I’m a 67 year old former musician who played guitar, bass, and keyboards. I lost my ability to understand music after a head injury and lost coordination and fine motor control after an electrical accident. I did give most of my stage gear away to church planting missions so my gear would benefit someone.
I did however, keep my Peavey T-15 my first electric guitar, which was picked out for me by Blues Boy Hubbard, an Austin, Tx icon. Over the years I would look at it, experiment, and wipe it down and put it away; I just loved that thing.
I always believed that if I continued to work on my recovery eventually I would be able to play again. I believed the brain could develop new pathways and that I would play again. The key thing was that I made a promise to myself that I would do what I loved, even if I had to do it differently. It has been a long haul with PT, yoga and surgery and more PT.
But, about two weeks ago I asked my husband to help me pull out my Peavey. I put some new strings on it and did some really ugly chord changes. WHOA… I new that something had changed and that I could learn to play again. A few days later I went and got a Gretsch Gin Rickey. Both of these guitars are smaller scale so that really work well with the limitations I have.
I found Justin’s Lessons and I’m working the lessons every day.
Older player, recovering and differently able players… don’t give up !
To those that gave up on me…As BB King says, “Too Bad, baby. You made your move too soon.”
That’s awesome, great to hear from you RoseRock. A good friend of mine suffered a stroke and the guitar was great therapy for her to recover. Look forward to hearing more from you.
You’re an inspiration! You’ll get plenty of support on here.
How d’ya do and welcome Rosemary, or maybe you prefer Rose.
Your intro shouts determination at me. You want to play guitar and you’re gonna do it !
The very best of luck
What an inspirational story. Bottom line never give up and keep the dream alive.
Wishing you every success in your continued recovery and playing.
Welcome to the Community Rose.
Amazing grit! So happy that you have re-lit that fire, you must be buzzing
Good luck & happy strumming!
Hello Rosemary and welcome to the community.

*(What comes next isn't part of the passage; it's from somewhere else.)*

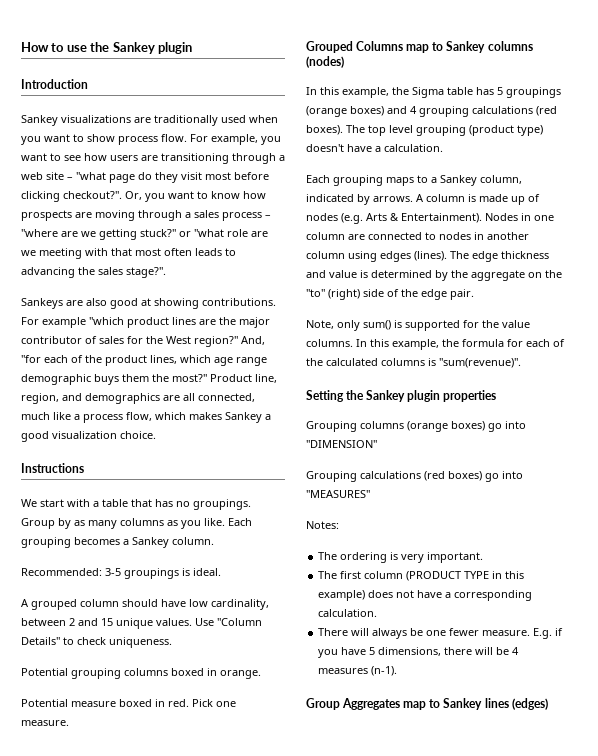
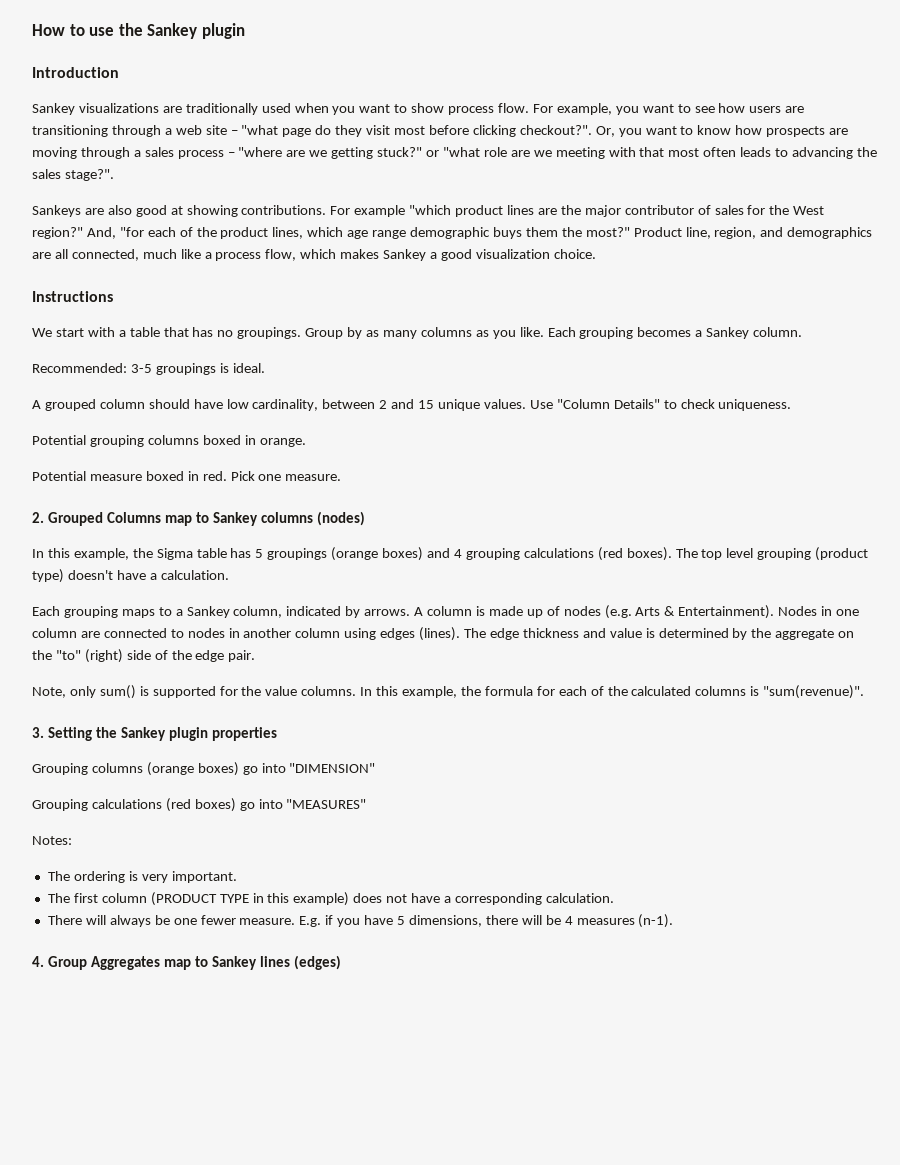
(69, 723) none -> [32,512,44,523] 2.
(521, 363) none -> [32,727,44,738] 3.
(398, 671) none -> [32,956,44,967] 4.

That is a very inspiring story. I am so pleased for you that you have been able to pick up a guitar and play again.
Hi Rosemary and welcome along!
An inspiring story and journey that you’ve been on, you must have felt so good on those first few chord changes again, good for you. Hope you get all of your old enjoyment back with Justin!
Welcome to the Community, Rosemary. Tip my hat on your courage, perseverance, and belief. Wonderful that you are now able to begin to play again. Wish you well.
Hi Rosemary and welcome to the community. What an inspirational attitude you have. I wish you all the very best as you redevelop your skills.
What an amazing journey you’re on, Rosemary!
The brain is such a delicate, complex organ. It wouldn’t surprise me at all if you consciously or subconsciously tapped into some of the musical pathways you laid down pre-accident.
Either way, the only important thing that you enjoy the here and now.
You seem sorted.
Thanks for the encouraging message.
Thank you. I really appreciate the support!
That’s it David, I’m determined and I’m willing to adapt. I appreciate the wishes for good luck.
We have a very warm community of players here, Toby. Thanks for the welcome.
Kravean, that is so funny. From the electrocution I did have a persistent buzzing sensation in my arms and legs for nearly 10 years. I rarely notice it anymore. I’m OK with buzzing…just don’t want my strings to buzz. May be I should have gone to a Luthier years ago for an adjustment.
Thanks for the welcome. You know you are excited about playing when you enjoy challenging yourself to the number of chord changes per minute in Grade 1.
Thanks for the kind welcome.
Yes, Indeed. Justin is a very good teacher and I very much appreciate his style.
Thank you DavidP. I appreciate all the resonate chords of encouragement.